EXERCISE INSTRUCTIONS: Go through the listing below and repeat it exactly, omitting each picture.

STORED DATA:
******************************

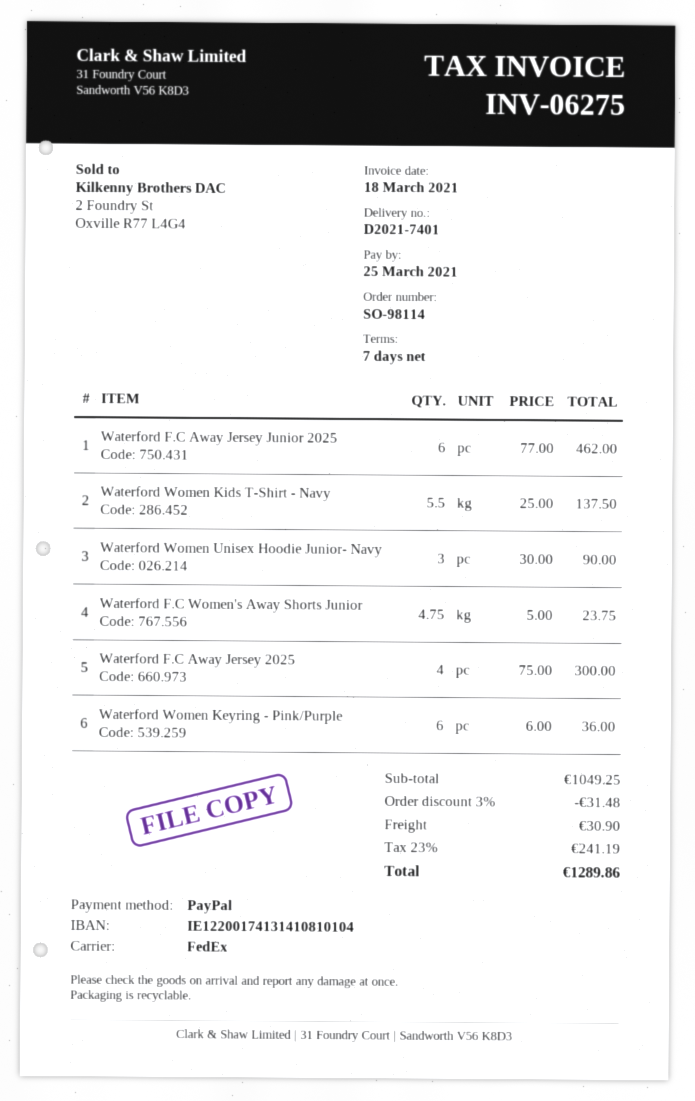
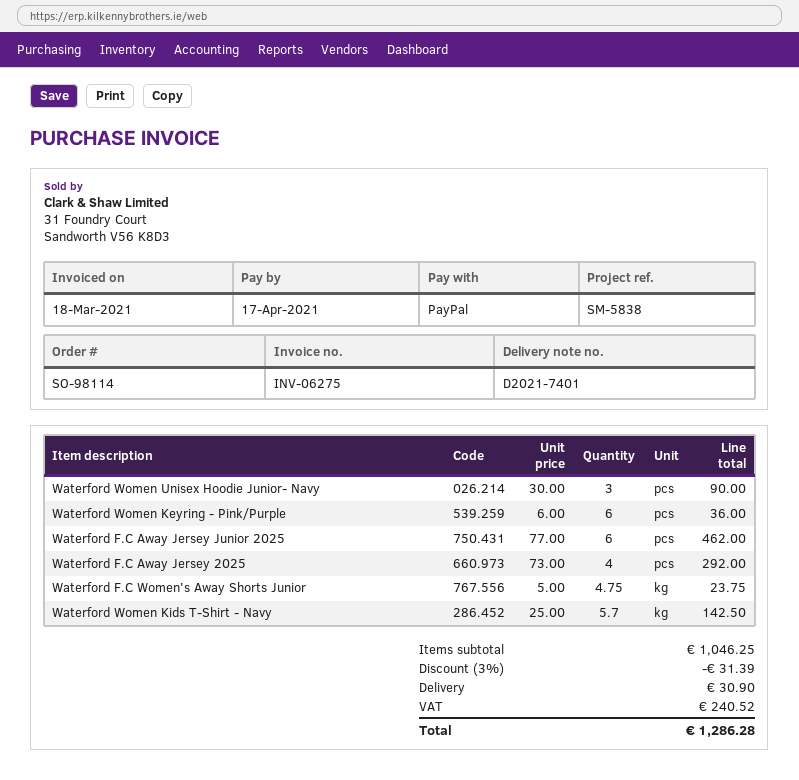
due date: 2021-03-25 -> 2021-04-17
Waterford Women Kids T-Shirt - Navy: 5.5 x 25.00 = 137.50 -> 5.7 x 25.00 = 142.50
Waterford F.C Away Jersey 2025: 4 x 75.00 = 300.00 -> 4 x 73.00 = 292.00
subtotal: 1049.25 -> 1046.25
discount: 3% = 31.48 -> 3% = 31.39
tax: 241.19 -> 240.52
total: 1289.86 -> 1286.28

******************************

EXERCISE SOLUTION:
due date: 2021-03-25 -> 2021-04-17
Waterford Women Kids T-Shirt - Navy: 5.5 x 25.00 = 137.50 -> 5.7 x 25.00 = 142.50
Waterford F.C Away Jersey 2025: 4 x 75.00 = 300.00 -> 4 x 73.00 = 292.00
subtotal: 1049.25 -> 1046.25
discount: 3% = 31.48 -> 3% = 31.39
tax: 241.19 -> 240.52
total: 1289.86 -> 1286.28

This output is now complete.